Увели, куда и ожидалось. В маленькую сараюшку, где уже стояли впритык друг к другу два десятка человек. Втиснули, вдавили и закрыли дверь. Здесь смертники должны были провести свои последние часы.

– Ироды! – мотнул головой Балашов. – Почему сразу не расстреляли?

– Сразу – слишком легко. А им надо, чтоб мы ещё помучались в ожидании смерти, – откликнулся Никита, вспоминая ночь в трюме «Гоголя».

– Это их благодеяние, – прошептал Юшин, стоявший лишь потому, что был плотно стиснут людьми, заполнявшими маленькое помещение до такой тесноты, что нельзя было даже присесть. – Они дали нам часы для покаяния и молитвы.

– Господа! Господа, вы меня слышите? – из дальнего угла послышался голос Любича.

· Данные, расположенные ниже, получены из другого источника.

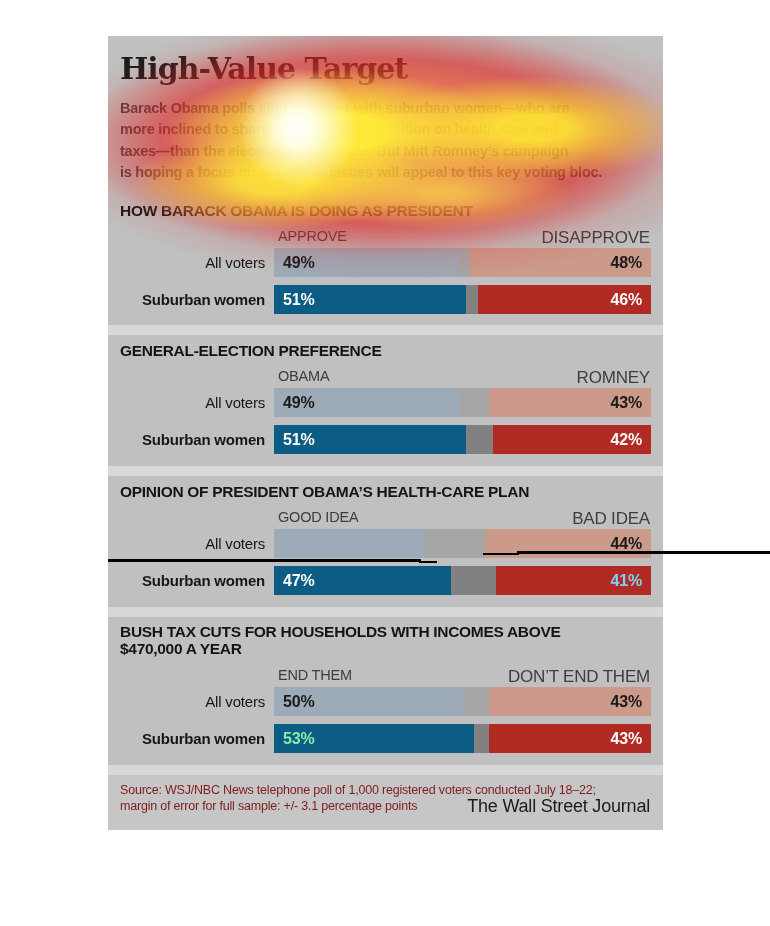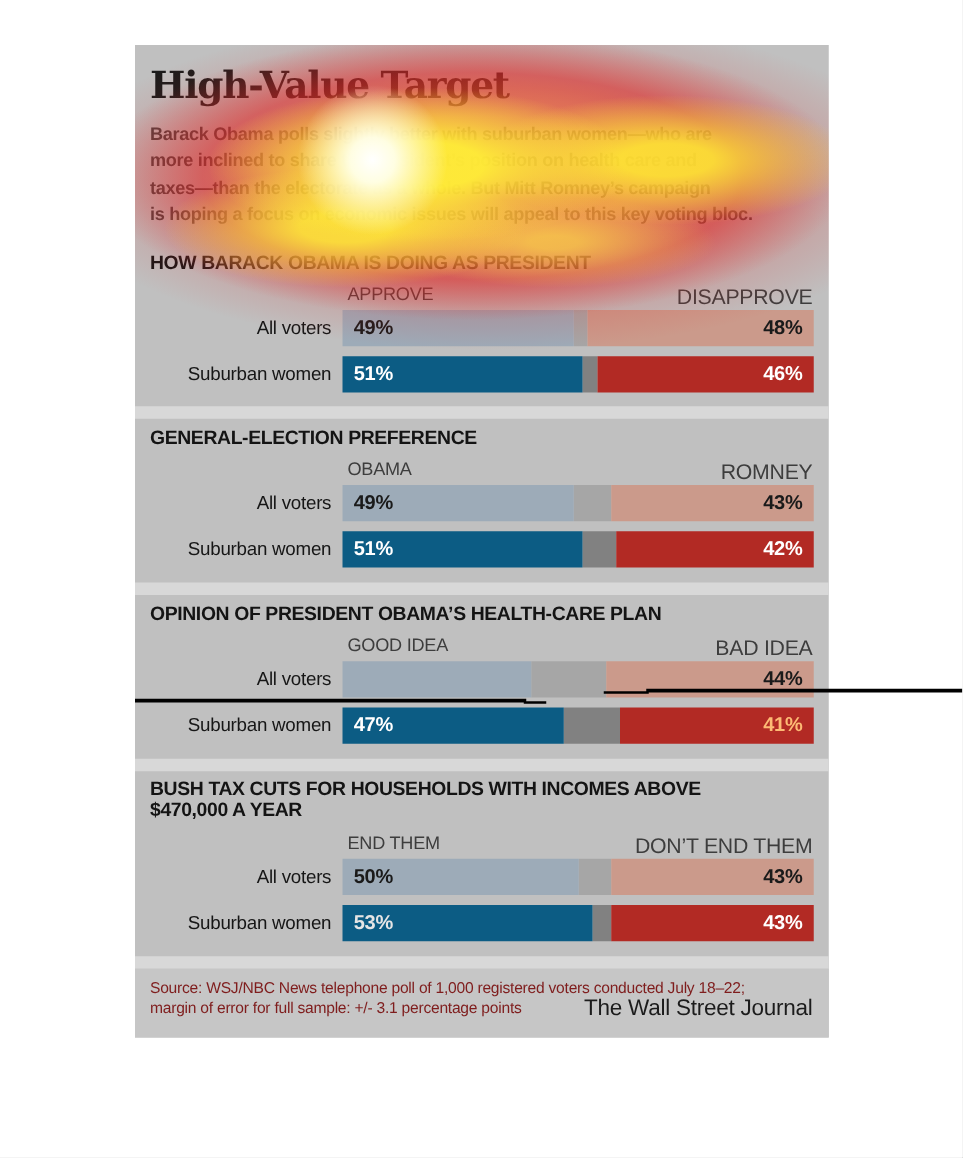--- a/index.html
+++ b/index.html
@@ -67,21 +67,21 @@
   .bar-row.r0 { top:46px; }
   .bar-row.r1 { top:83px; }
   .section.two-line .bar-row.r0 { top:64px; }
   .section.two-line .bar-row.r1 { top:101px; }
 
   .row-label {
     position:absolute; left:0; top:0; width:157px; height:29px;
     text-align:right; line-height:29px; font-size:15px; letter-spacing:-0.2px; color:#161616;
     white-space:nowrap;
   }
-  .bar-row.r1 .row-label { font-weight:400; }
+  .bar-row.r1 .row-label { font-weight:700; }
 
   .bars { position:absolute; left:166px; top:0; width:377px; height:31px; display:flex; }
   .bar-left, .bar-right { position:relative; height:29px; }
   .bar-gap { flex:1; height:29px; }
   .bar-val {
     position:absolute; top:0; line-height:29px;
     font-weight:700; font-size:16px; letter-spacing:-0.2px; white-space:nowrap;
   }
   .bar-val.vleft { left:9px; }
   .bar-val.vright { right:9px; }
@@ -216,21 +216,21 @@
         </div>
       </div>
       <div class="bar-row r1">
         <div class="row-label">Suburban women</div>
         <div class="bars">
           <div class="bar-left" style="width: 47%; background: rgb(12, 92, 132);">
               <span class="bar-val vleft" style="color: rgb(255, 255, 255);">47%</span>
             </div>
           <div class="bar-gap" style="background: rgb(129, 129, 129);"></div>
           <div class="bar-right" style="width: 41%; background: rgb(178, 42, 36);">
-              <span class="bar-val vright" style="color: #fdba74;">41%</span>
+              <span class="bar-val vright" style="color: #7dd3fc;">41%</span>
             </div>
         </div>
       </div>
     </div>
 
     <div class="separator" id="sep3"></div>
 
     <div class="section two-line" style="top:587px">
       <div class="sec-title">BUSH TAX CUTS FOR HOUSEHOLDS WITH INCOMES ABOVE $470,000 A YEAR</div>
       <div class="col-headers">
@@ -246,21 +246,21 @@
           <div class="bar-gap" style="background: rgb(166, 166, 166);"></div>
           <div class="bar-right" style="width: 43%; background: rgb(203, 154, 139);">
               <span class="bar-val vright" style="color: rgb(26, 26, 26);">43%</span>
             </div>
         </div>
       </div>
       <div class="bar-row r1">
         <div class="row-label">Suburban women</div>
         <div class="bars">
           <div class="bar-left" style="width: 53%; background: rgb(12, 92, 132);">
-              <span class="bar-val vleft" style="color: #e5e5e5;">53%</span>
+              <span class="bar-val vleft" style="color: #86efac;">53%</span>
             </div>
           <div class="bar-gap" style="background: rgb(129, 129, 129);"></div>
           <div class="bar-right" style="width: 43%; background: rgb(178, 42, 36);">
               <span class="bar-val vright" style="color: rgb(255, 255, 255);">43%</span>
             </div>
         </div>
       </div>
     </div>
 
     <div class="separator" id="sep4"></div>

– Доктор, и вы здесь? – Захарьин приподнялся на мыски. – А, вижу вас, сударь!

– А вы уже, должно быть, успели обо мне подумать?

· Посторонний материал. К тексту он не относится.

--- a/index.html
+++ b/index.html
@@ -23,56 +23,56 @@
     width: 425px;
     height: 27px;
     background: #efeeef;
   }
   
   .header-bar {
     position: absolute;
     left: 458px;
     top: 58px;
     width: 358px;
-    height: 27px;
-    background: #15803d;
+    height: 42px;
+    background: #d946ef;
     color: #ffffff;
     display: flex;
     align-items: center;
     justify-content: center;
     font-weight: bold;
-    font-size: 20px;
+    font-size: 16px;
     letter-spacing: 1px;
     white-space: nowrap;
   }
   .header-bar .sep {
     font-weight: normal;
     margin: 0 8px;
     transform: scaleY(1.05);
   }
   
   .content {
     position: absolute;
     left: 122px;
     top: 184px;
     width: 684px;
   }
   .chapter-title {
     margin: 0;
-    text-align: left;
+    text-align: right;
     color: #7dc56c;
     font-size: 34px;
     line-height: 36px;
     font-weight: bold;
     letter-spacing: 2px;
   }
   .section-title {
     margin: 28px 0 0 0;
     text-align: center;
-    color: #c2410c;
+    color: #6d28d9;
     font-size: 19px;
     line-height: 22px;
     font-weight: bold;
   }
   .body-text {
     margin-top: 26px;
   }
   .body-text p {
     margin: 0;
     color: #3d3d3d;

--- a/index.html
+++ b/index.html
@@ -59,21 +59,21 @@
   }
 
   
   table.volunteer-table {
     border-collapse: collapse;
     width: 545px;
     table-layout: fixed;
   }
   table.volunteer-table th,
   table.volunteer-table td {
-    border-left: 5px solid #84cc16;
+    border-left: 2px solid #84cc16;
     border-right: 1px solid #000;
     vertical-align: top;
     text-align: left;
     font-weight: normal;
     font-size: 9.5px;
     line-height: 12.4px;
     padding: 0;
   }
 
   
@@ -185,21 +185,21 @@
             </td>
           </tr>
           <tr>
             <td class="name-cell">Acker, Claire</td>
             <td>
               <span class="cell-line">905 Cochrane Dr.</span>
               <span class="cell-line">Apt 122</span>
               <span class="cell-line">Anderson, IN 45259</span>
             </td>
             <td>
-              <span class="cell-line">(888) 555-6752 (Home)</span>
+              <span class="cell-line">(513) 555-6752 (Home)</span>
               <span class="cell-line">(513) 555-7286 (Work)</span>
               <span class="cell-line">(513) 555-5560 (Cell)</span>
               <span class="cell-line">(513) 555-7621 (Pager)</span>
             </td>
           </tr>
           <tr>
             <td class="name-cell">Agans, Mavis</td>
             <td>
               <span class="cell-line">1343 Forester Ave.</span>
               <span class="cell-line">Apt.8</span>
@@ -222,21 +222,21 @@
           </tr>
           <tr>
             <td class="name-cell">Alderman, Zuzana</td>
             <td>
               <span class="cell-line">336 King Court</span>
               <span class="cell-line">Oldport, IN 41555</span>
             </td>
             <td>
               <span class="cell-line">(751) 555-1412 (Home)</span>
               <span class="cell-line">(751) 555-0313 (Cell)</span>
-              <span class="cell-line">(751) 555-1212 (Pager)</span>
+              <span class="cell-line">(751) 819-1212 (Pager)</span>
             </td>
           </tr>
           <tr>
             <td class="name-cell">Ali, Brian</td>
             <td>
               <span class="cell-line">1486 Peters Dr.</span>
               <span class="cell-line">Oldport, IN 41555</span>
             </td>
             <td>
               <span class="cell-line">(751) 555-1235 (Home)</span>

– И о вас, и о вашем шкуре-санитаре. Где он, кстати?

– Это он донёс на нас!

– Неужели? А ведь я остерегал вас, Любич, доверять ему! Могли бы вы и поверить мне! Чёрт возьми, не такой я дурак – столько лет в контрразведке служил!

– Простите, Виктор Григорьевич, но я не мог не верить Грише, мы с ним не один фунт соли вместе съели.

– Что ж, теперь это уже неважно. Об одном жалею, что не успею на этом свете, придавить этого сукиного сына.

– Двенадцать вас избрал я, но один из вас был дьявол, – Юшин закашлялся. – Не беспокойтесь, господин подполковник. Он удавится сам.

Всё было кончено, надежд не осталось. Через несколько часов их должны были расстрелять. Но Никита чувствовал такое изнеможение, что даже на страх не осталось сил. Узники переговаривались между собой, Захарьин насвистывал любимый мотив. Но, вот, всё стало затихать, и затихло совсем. Каждый уединился со своим сердцем, своей памятью. Прошло около получаса, и тишину нарушил слабый, хриплый голос, читавший отходную, словно бы отпевали в церкви новопреставленных. Никита вспомнил, как Юшин рассказывал, что был некогда семинаристом, готовился в священники. Оказывается, до сих пор помнил капитан наизусть тексты служб, псалтирь. Он произносил положенные слова с видимым трудом, задыхаясь, закрыв глаза, но скоро несколько голосов стали вторить ему. Обречённые смерти отпевали самих себя. Так продолжалось до рассвета, пока дверь не распахнулась, и грубый голос не пролаял столько раз слышанное в отношении других и ожидаемое:

– В расход!


Глава 21. Око за око


Май 1920 года. Окрестности Барнаула


Из Красноярска Бог вывел. Чудом просеялись через решето, чудом из смертельного капкана целы и невредимы спаслись. И до родного дома добрались тоже чудом. А только жить там нельзя оказалось. Круто заворачивали большевики! Только держись! Шли на Сибирь с лозунгом: «Все в Сибирь за хлебом!» Голытьба проклятая, воровайки! И пришли, и отняли весь хлеб до последнего зёрнышка. Более тридцати видов развёрстки ввели: на зерно и овощи, на мясо и яйцо, на кожи и шерсть… И не только прибрать к рукам запасы им надо было, но сломать мужика! Вместо того, чтобы наладить товарообмен на основе свободной торговли, просто отбирали продукты у крестьян безвозмездно! Поясняли, что такие меры необходимы из-за голода в Европейской России! А будто бы не они, разбойники, довели её до голода этой же самой продразвёрсткой! Теперь и Сибирь до такого же бедствия довести надо было. Для грабежа мужиков снарядили сюда в помощь местным негодяям целую армию: шесть тысяч продотрядчиков, девять – продармейцев и двадцать – рабочих! Эти-то мОлодцы и выгребли весь хлеб – до шестнадцати миллионов пудов. А никого не накормили! Не только центр, но даже свои сибирские гарнизоны и города снабдить не смогли. И что же сделали? Издали декрет! «Губпродкомиссару предоставляется право в порядке боевого приказа возлагать личную ответственность за своевременную ссыпку на председателей волревкомов и волиспокомов, подвергая не выполнявших заключению в концентрационный лагерь. Тому же подвергаются кулаки, не ссыпающие хлеб и подстрекающие к невыполнению развёрстки». И заварилась каша! Стали повсеместно хватать мужиков «за недоимки»! А какие недоимки, когда повыгребли всё, даже семенного фонда для посевной не оставив? И ещё допекли! В родной Алтайской губернии сообразили устроить махинации с солью. Создали искусственный дефицит и спекулировали: давай нам, мужик, пуд масла, а мы тебе, так и быть, фунт соли отцедим!